Sunday, January 24, 2010

PCIe End Point Developer techniques

Some UTM functions such as Intrusion Prevention and Anti-Malware take significant CPU time. Equipment vendors are looking for ways to offload some processing from the main CPU to NIC cards.  That is how Intelligent NIC cards have born.  Some equipment vendors created their own ASICs or FPGAs to do some offload functions at ingress time and egress time.  Increasingly vendors are showing interest in using Multicore processors in offload cards. Multicore processors approach  have many advantages over ASIC/FPGA approach as typical programming languages can be used to create even offload engines - Faster Time-to-Market,  Image can be upgraded in the field and simple to maintain.  Offload card are attached to main CPU over PCIe and they in essence are replacing  traditional PCIe NIC cards in security equipment devices.

With PCIe cards  increasing becoming processor based,  network programmers are now can program the offload cards using traditional programming languages such as 'C'.  Intelligent NIC cards have Ethernet port attached to it for external connectivity.  Towards CPU, it communicates via PCIe interface. These cards, upon receiving the packets from the Ethernet port, do some operations and send the result packets to the CPU via PCIe interface.  When the packets are given to the card via PCIe, it can do some operations before sending them out on Ethernet port. Basically,  PCIe card as a whole appears as one NIC interface to the host even though it does some offload functions.  In this post, I will not cover typical offload functions that can be done in the offload cards. I will try to do that in my next posts.  In this post, I like to concentrate on the efficient packet transfer over PCIe.

Some brief introduction on PCIe:

Intelligent NIC cards use PCIe End Point functionality to talk to the host CPU.  Host CPU uses the PCI in RC (Root complex) mode.   As you all know,  PCIe devices are arranged in a tree manner.  Root of the tree is RC (host).  Leaves of the trees are  PCIe devices (End points).  In between the leaves,   there can be PCIe switches.   Host uses services provided by the end points.  PCIe switches are used to extend the number of end point devices to the host.  Example of end point devices are:  Ethernet controllers,  SCSI devices, Video devices etc..

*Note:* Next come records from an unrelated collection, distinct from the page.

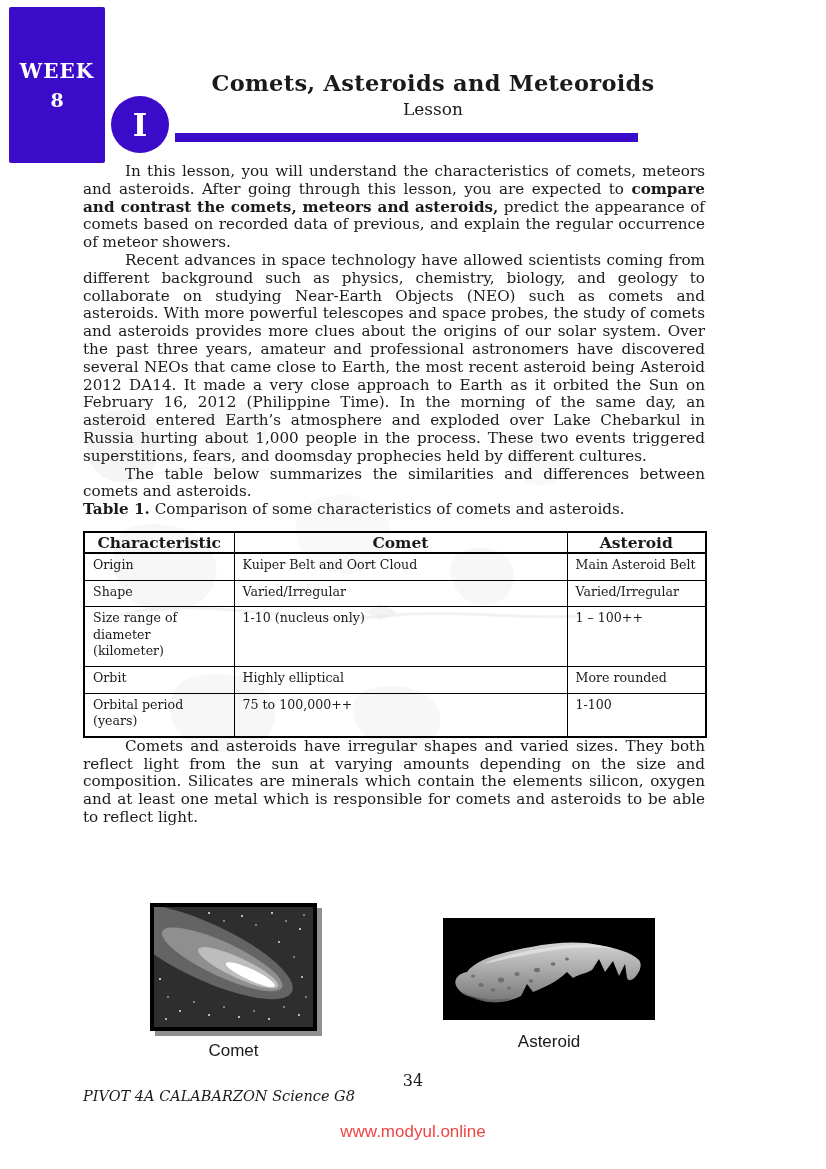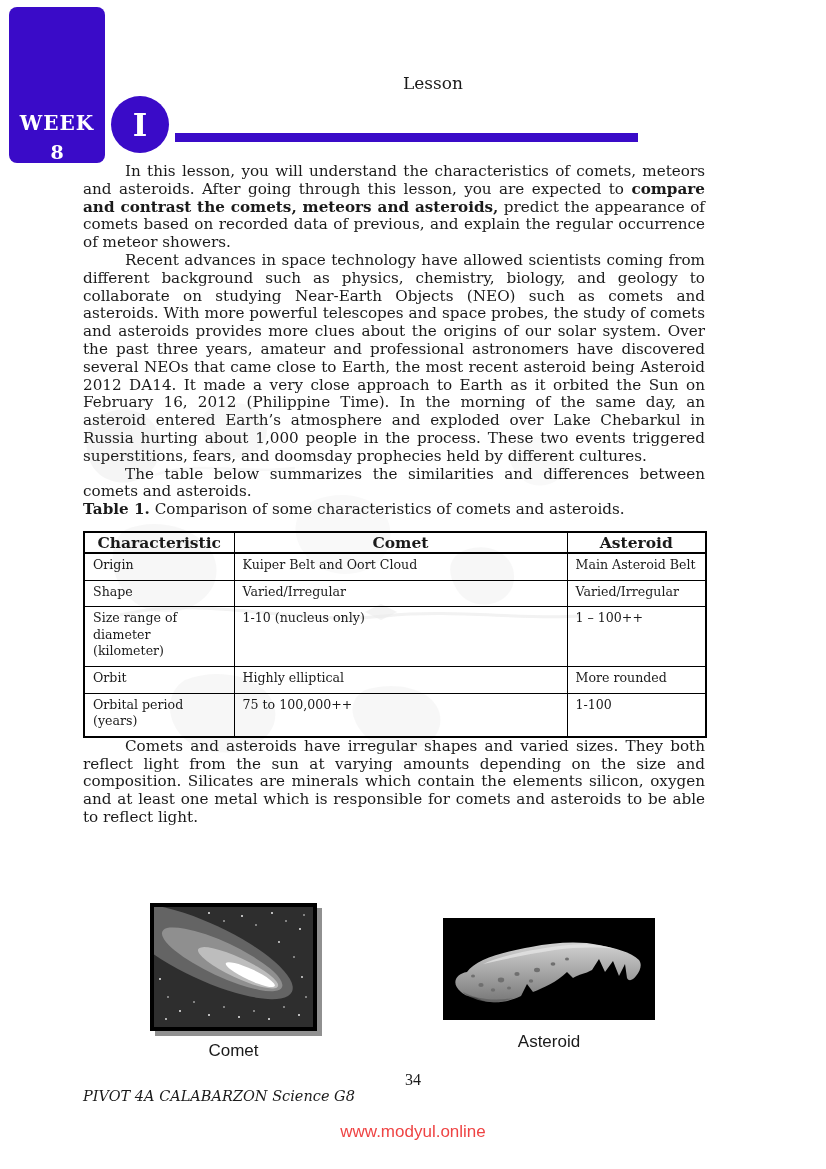--- a/index.html
+++ b/index.html
@@ -10,8 +10,8 @@
   
   .week-badge{
     position:absolute;left:9px;top:7px;width:96px;height:156px;
-    background:#3A0BC8;border-radius:8px;color:#ffffff;
-    display:flex;flex-direction:column;align-items:center;justify-content:flex-end;
+    background:#3A0BC8;border-radius:2px;color:#ffffff;
+    display:flex;flex-direction:column;align-items:center;justify-content:center;
     font-weight:bold;text-align:center;z-index:2;
   }
   .week-badge .w1{font-size:20px;letter-spacing:1px;}

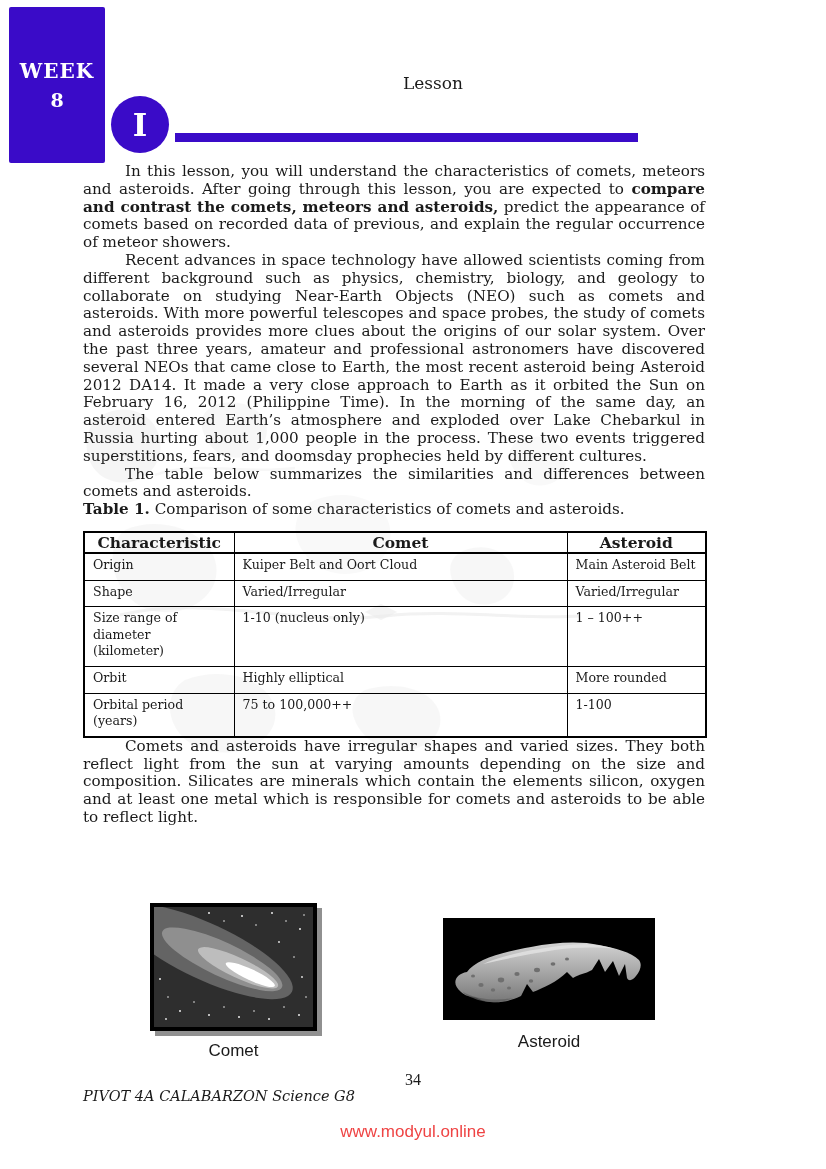--- a/index.html
+++ b/index.html
@@ -103,6 +103,7 @@
   </div>
 
   <div class="title-wrap">
+    <div class="doc-title">Comets, Asteroids and Meteoroids</div>
     <div class="doc-subtitle">Lesson</div>
   </div>
 

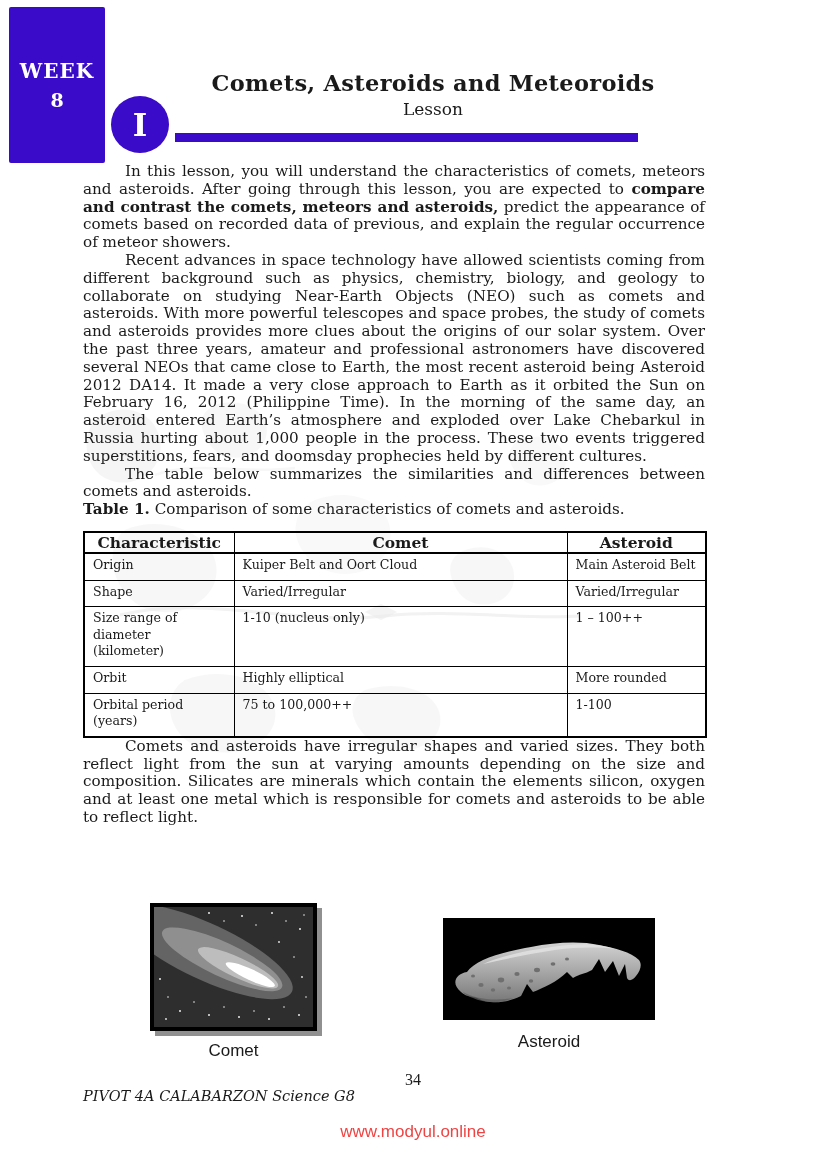--- a/index.html
+++ b/index.html
@@ -70,7 +70,7 @@
 
   
   .footer-book{position:absolute;left:83px;top:1088px;font-style:italic;font-size:14.5px;z-index:1;}
-  .footer-page{position:absolute;left:0;width:826px;top:1071px;text-align:center;font-size:16px;z-index:1;font-family:Liberation Serif, serif;}
+  .footer-page{position:absolute;left:0;width:826px;top:1071px;text-align:center;font-size:16px;z-index:1;}
   .site-watermark{
     position:absolute;left:0;width:826px;top:1122px;text-align:center;z-index:1;
     font-family:"Liberation Sans", sans-serif;font-size:17px;color:#ef4444;

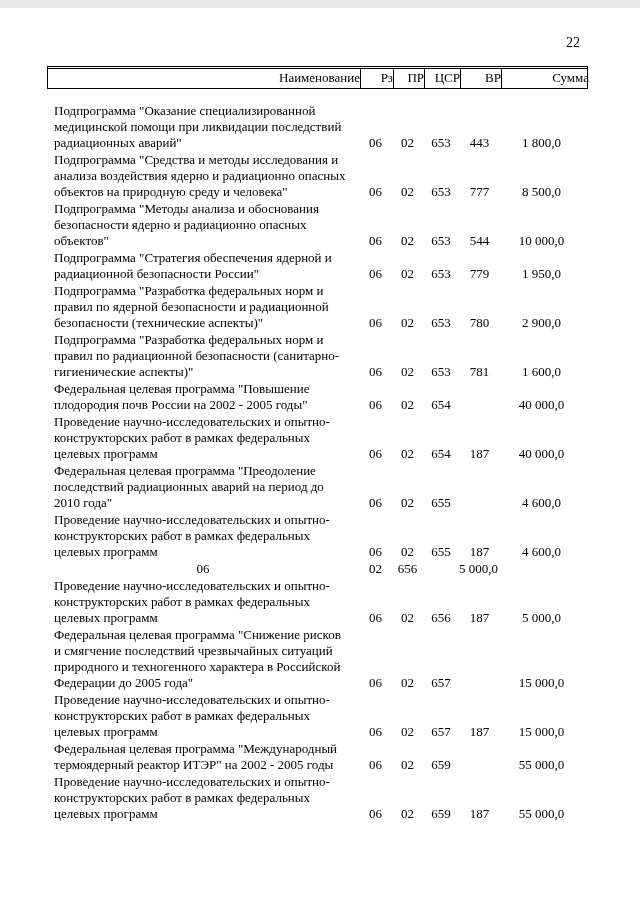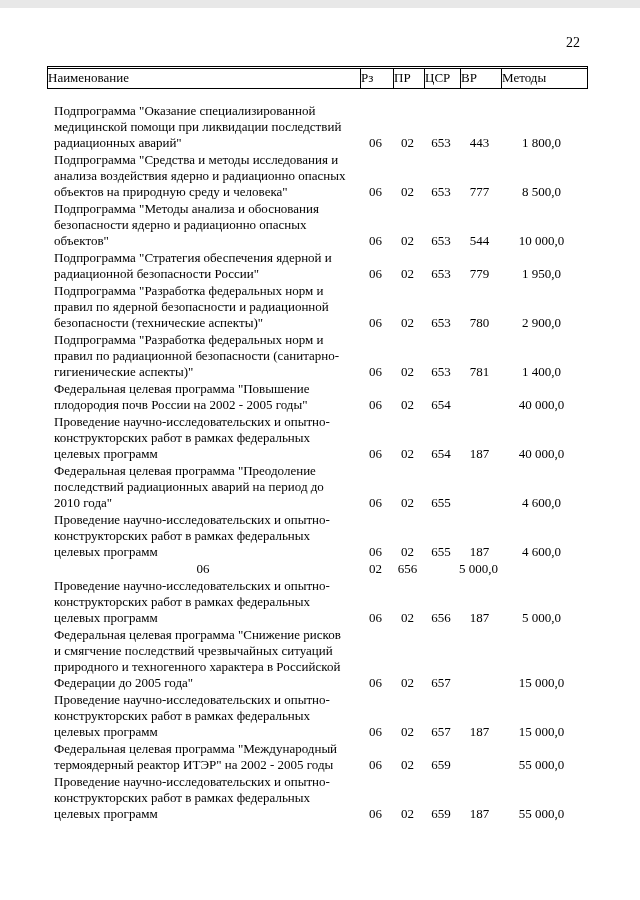--- a/index.html
+++ b/index.html
@@ -39,7 +39,7 @@
   }
   .hcell {
     font-size: 13px;
-    text-align: left;
+    text-align: right;
     padding: 1px 0 2px 0;
     border-left: 1px solid #000;
     white-space: nowrap;

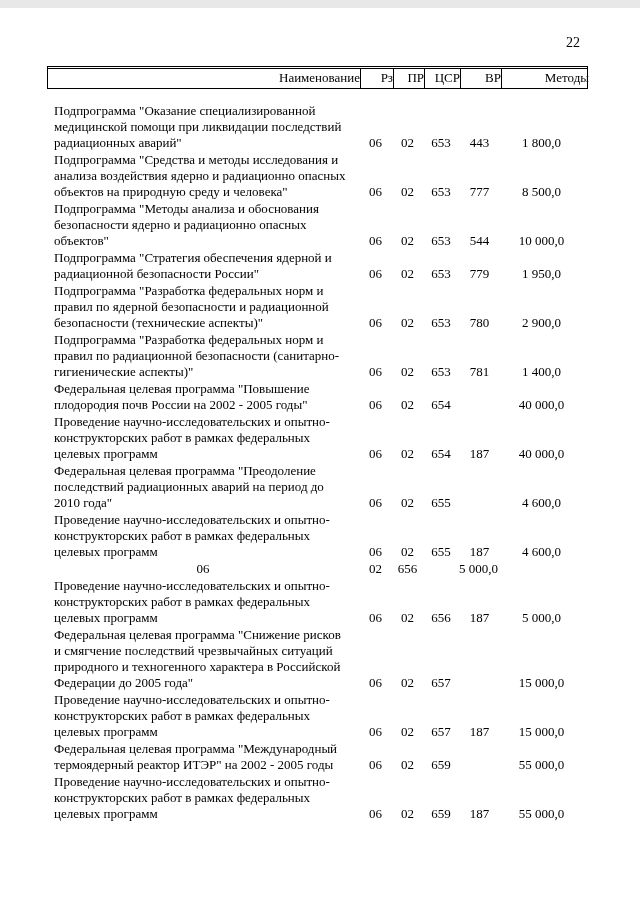--- a/index.html
+++ b/index.html
@@ -96,7 +96,7 @@
       <div class="hcell">ПР</div>
       <div class="hcell">ЦСР</div>
       <div class="hcell">ВР</div>
-      <div class="hcell">Методы</div>
+      <div class="hcell">Сумма</div>
     </div>
 
     <div class="tbody">

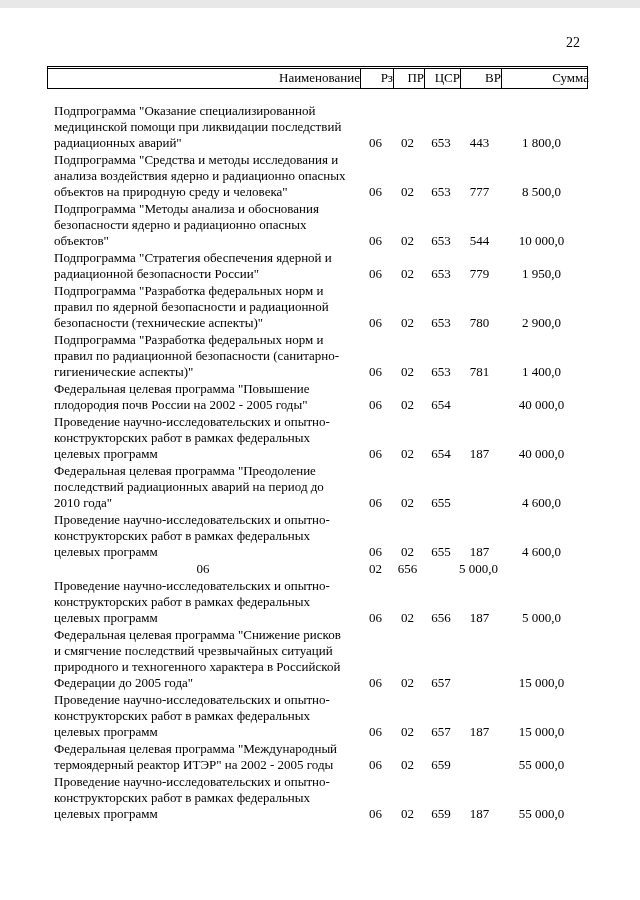--- a/index.html
+++ b/index.html
@@ -146,7 +146,7 @@
           <div class="cell-code">02</div>
           <div class="cell-code">653</div>
           <div class="cell-code">781</div>
-          <div class="cell-sum">1 400,0</div>
+          <div class="cell-sum">1 600,0</div>
         </div>
         <div class="trow">
           <div class="cell-name">Федеральная целевая программа "Повышение плодородия почв России на 2002 - 2005 годы"</div>

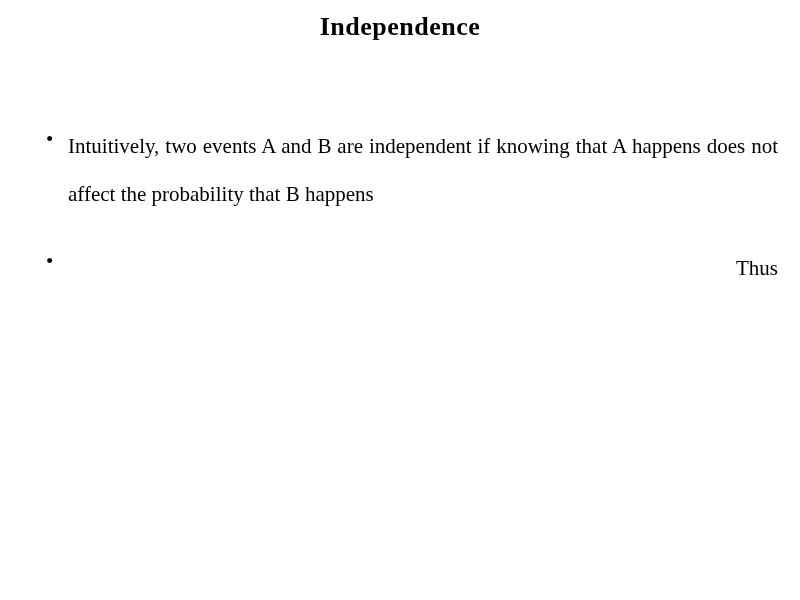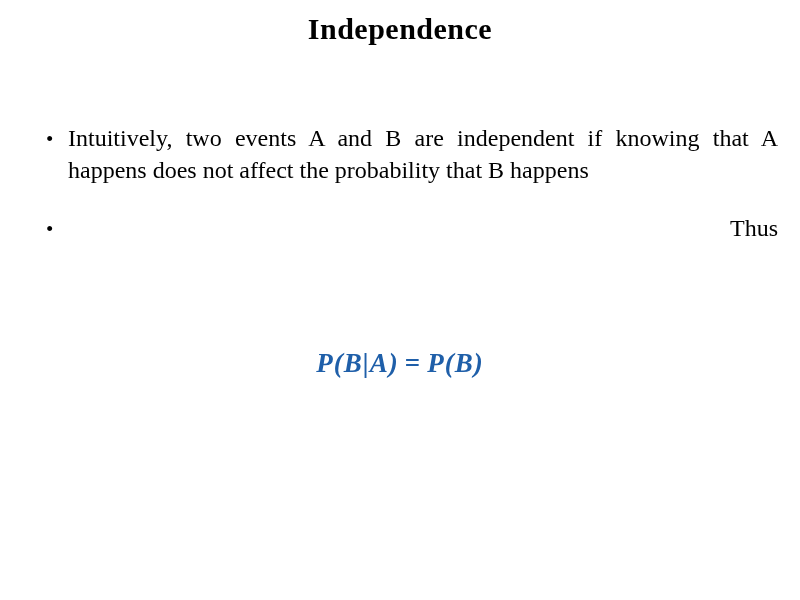--- a/index.html
+++ b/index.html
@@ -28,7 +28,7 @@
     text-align: center;
     font-family: "Liberation Serif", serif;
     font-weight: bold;
-    font-size: 30px;
+    font-size: 26px;
     letter-spacing: 0.5px;
     color: #000000;
   }

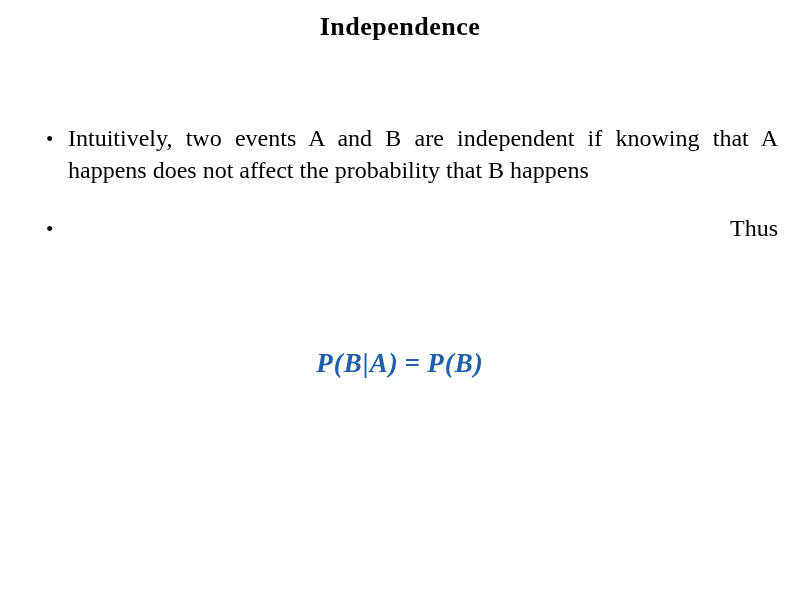--- a/index.html
+++ b/index.html
@@ -54,8 +54,8 @@
   .bullet-text {
     flex: 1 1 auto;
     font-family: "Liberation Serif", serif;
-    font-size: 24px;
-    line-height: 32px;
+    font-size: 21px;
+    line-height: 48px;
     color: #000000;
     text-align: justify;
     max-width: 710px;

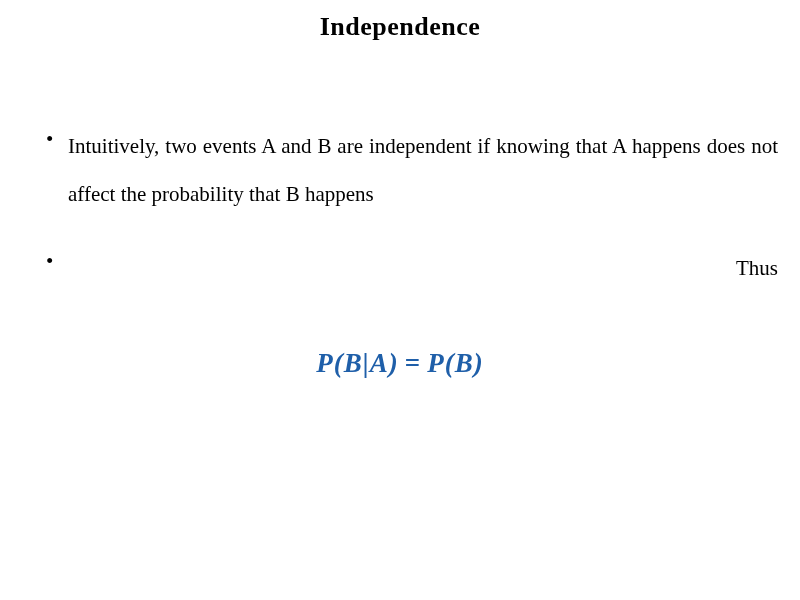--- a/index.html
+++ b/index.html
@@ -102,9 +102,6 @@
 
   </div>
 
-  <div class="formula">
-    <span>P(B|A)</span><span class="op">=</span><span>P(B)</span>
-  </div>
 
 </div>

Every end point and root complex processors  have PCIe controller hardware block to talk to the PCIe bus.  End points can only talk to the RC, that is, End points can't talk to each other. If they need to talk to each other, RC will act as a relay.  RC can talk to many end points at any time.  In a PCIe tree,  only one RC is possible.  In typical PC system,  x86 is RC and all other PCIe devices are End Points.

RC and end points share required memory mapped IO or memory itself with the other party.  End points indicate the regions of memory or memory mapped IO to the RC via configuration space BAR registers.  Typically,  end point have around 5 BARs.  Each BAR represents in some form both memory address and the size.  Host would map these memory locations in its system address space. In case of x86 hosts, BIOS does the PCIe devices enumeration. As part of enumeration, it maps the device addresses in its space.   Hosts typically keep aside certain system address space to map memory exposed by PCIe devices.  Many host processors today are at the minimum have 36 bit address lines - they can address up to 64 G bytes of address space.  Some address space goes for the DDR and some space in the rest of address space is reserved to map PCIe devices.   Hosts also normally would like to expose its memory to PCIe devices.  There is no standard defined on how the hosts would communicate to the end point  the memory spaces it wants to share.  End Points typically assign some part of DDR memory as the command and response memory.  This memory would be part of the memory space it exposes to the RC host via one of the BAR registers.  One of the commands that EndPoint exposes could be for host drivers to share its memory with the EndPoint.  End point then maps the RC exposed memory in its reserved system address space (End point processor's PCI address space).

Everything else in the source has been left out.